By Alison Willmore | Indiewire March 13, 2013 at 12:20PM
Fans of canceled or completed shows have long held out hope for the cast and creators to reunite for movies. "Star Trek," "X-Files," "Firefly" -- plenty of series have come to an end on the small screen only to live again on the big one. And, of course, plenty of others haven't. While Netflix's resurrection of "Arrested Development" years after the Fox ended the TV series may have altered expectations for how likely it is that a show can come back in some form, it's still a difficult thing to make happen.
"Veronica Mars," the smart Kristen Bell-led teen noir that ran from 2004-2007, is one of the many shows to have a fanbase clamoring for a movie. But creator Rob Thomas isn't just talking about a film adaptation anymore -- he's trying something new. Thomas and Bell today launched a -- ready for it? -- $2,000,000 Kickstarter campaign to raise funds for a "Veronica Mars" movie.
On the Kickstarter page, Thomas writes that he and Bell have always wanted to do a "Veronica Mars" movie, and have even been close to getting one in the works before, but that "Warner Bros. wasn’t convinced there was enough interest to warrant a major studio-sized movie about Veronica and the project never got off the ground." What started off as a joke about using Kickstarter to raise the money instead soon had Thomas doing the math and setting the highest goal Kickstarter has ever had for a project:
Of course, Warner Bros. still owns Veronica Mars and we would need their blessing and cooperation to pull this off. Kristen and I met with the Warner Bros. brass, and they agreed to allow us to take this shot. They were extremely cool about it, as a matter of fact. Their reaction was, if you can show there’s enough fan interest to warrant a movie, we’re on board. So this is it. This is our shot. I believe it's the only one we've got.

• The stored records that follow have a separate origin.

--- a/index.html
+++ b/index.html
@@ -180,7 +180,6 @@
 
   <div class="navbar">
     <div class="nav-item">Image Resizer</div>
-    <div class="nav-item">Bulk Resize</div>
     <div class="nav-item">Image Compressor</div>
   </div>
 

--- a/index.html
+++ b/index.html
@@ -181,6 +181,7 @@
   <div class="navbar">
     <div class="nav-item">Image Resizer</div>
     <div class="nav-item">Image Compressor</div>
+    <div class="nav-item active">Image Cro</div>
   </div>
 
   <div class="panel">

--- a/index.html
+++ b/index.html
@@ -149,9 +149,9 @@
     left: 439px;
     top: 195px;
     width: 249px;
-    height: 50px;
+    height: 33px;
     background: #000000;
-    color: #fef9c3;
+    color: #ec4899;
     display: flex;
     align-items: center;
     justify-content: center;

Goodies for backers include everything from a PDF of the shooting script and a digital version of the movie within a few days of its theatrical debut to a speaking role in the film. This isn't a remotely indie project, which is what makes its presence on Kickstarter a completely fascinating one -- it's a commercial venture, but one that hasn't been approved as commercial enough in the framework in which it was originally made. This is going to be a major test of the power of fandom and whether everyone who vowed they throw in money to make a longed for continuation of a beloved show happen will actually do it. They've got 30 days, and at the time of this post, the campaign's at $178,442.